Do you know your bones? Research by the not-for-profit organisation Healthy Bones Australia (formerly Osteoporosis Australia) shows that one in two Australian adults suffering a fracture fail to follow up with a bone mineral density test to investigate whether they have osteoporosis. The majority also aren’t on any preventative medication for osteoporosis, even though they tick the boxes for clinical or lifestyle risks.

The experts say osteoporosis is more common than we might think. “In those aged 50 years and over, 66% have osteoporosis or osteopenia,” says Dr Sandra Iuliano, senior research fellow at the University of Melbourne’s Department of Endocrinology. “And fractures are more common in women than men.”

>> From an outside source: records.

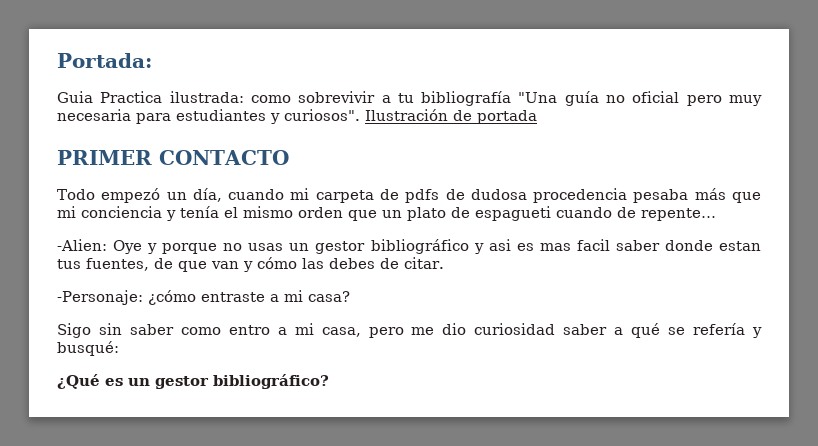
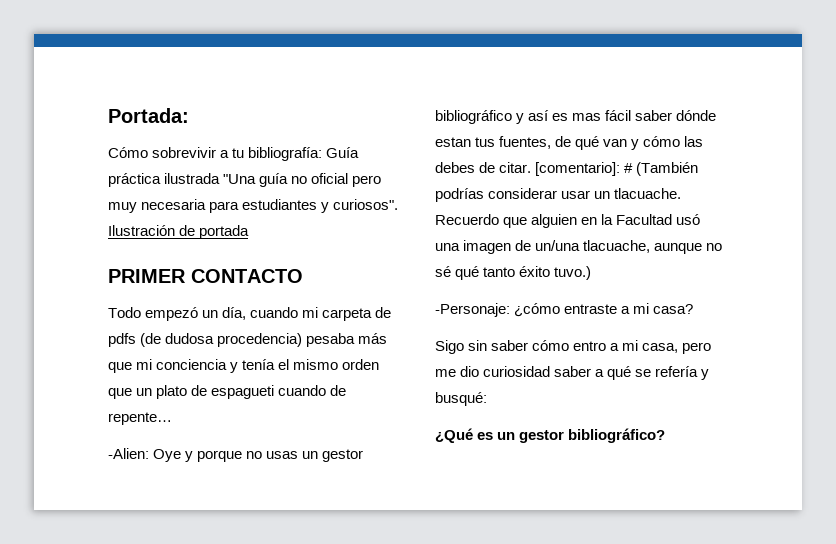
- Guia Practica ilustrada: como sobrevivir a tu bibliografía "Una guía no oficial pero muy necesaria para estudiantes y curiosos".
+ Cómo sobrevivir a tu bibliografía: Guía práctica ilustrada "Una guía no oficial pero muy necesaria para estudiantes y curiosos".
- Todo empezó un día, cuando mi carpeta de pdfs de dudosa procedencia pesaba más que mi conciencia y tenía el mismo orden que un plato de espagueti cuando de repente…
+ Todo empezó un día, cuando mi carpeta de pdfs (de dudosa procedencia) pesaba más que mi conciencia y tenía el mismo orden que un plato de espagueti cuando de repente…
- -Alien: Oye y porque no usas un gestor bibliográfico y asi es mas facil saber donde estan tus fuentes, de que van y cómo las debes de citar.
+ -Alien: Oye y porque no usas un gestor bibliográfico y así es mas fácil saber dónde estan tus fuentes, de qué van y cómo las debes de citar. [comentario]: # (También podrías considerar usar un tlacuache. Recuerdo que alguien en la Facultad usó una imagen de un/una tlacuache, aunque no sé qué tanto éxito tuvo.)
- Sigo sin saber como entro a mi casa, pero me dio curiosidad saber a qué se refería y busqué:
+ Sigo sin saber cómo entro a mi casa, pero me dio curiosidad saber a qué se refería y busqué:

Poor bone health can lead to fractures

It’s estimated there will be over 183,000 fractures due to poor bone health in 2022, says Associate Professor Peter Wong, medical director at Healthy Bones Australia. “The most serious fractures are in the hip and spine,” he says. “However, fractures at other sites are more common, such as the wrist, leg and arm fractures.”

The most common bone health issue is osteoporosis, a disease that reduces the density and quality of bones, making them thinner and more brittle. A less severe form is osteopenia – low bone density where it’s not quite thin enough to be called osteoporosis.

“These are commonly related to certain medical conditions, such as rheumatoid arthritis, coeliac disease, thyroid conditions, early menopause/low testosterone, chronic liver or kidney disease and certain medications, especially corticosteroids and some prostate or breast cancer treatments which block hormones,” says Professor Wong. “Of course, a family history is important – but sadly, you can’t choose your family!”

Lifestyle can also be a factor, with risk factors including insufficient calcium intake and vitamin D, lack of exercise, smoking and alcohol consumption.

Early intervention

Don’t expect obvious red flags to signal a problem with your bone health. “Osteoporosis and osteopenia usually cause no symptoms until the person falls and breaks the bone,” warns Professor Wong. “So, we need to see people with risk factors investigated and diagnosed early so we can protect their bone health and prevent fractures.”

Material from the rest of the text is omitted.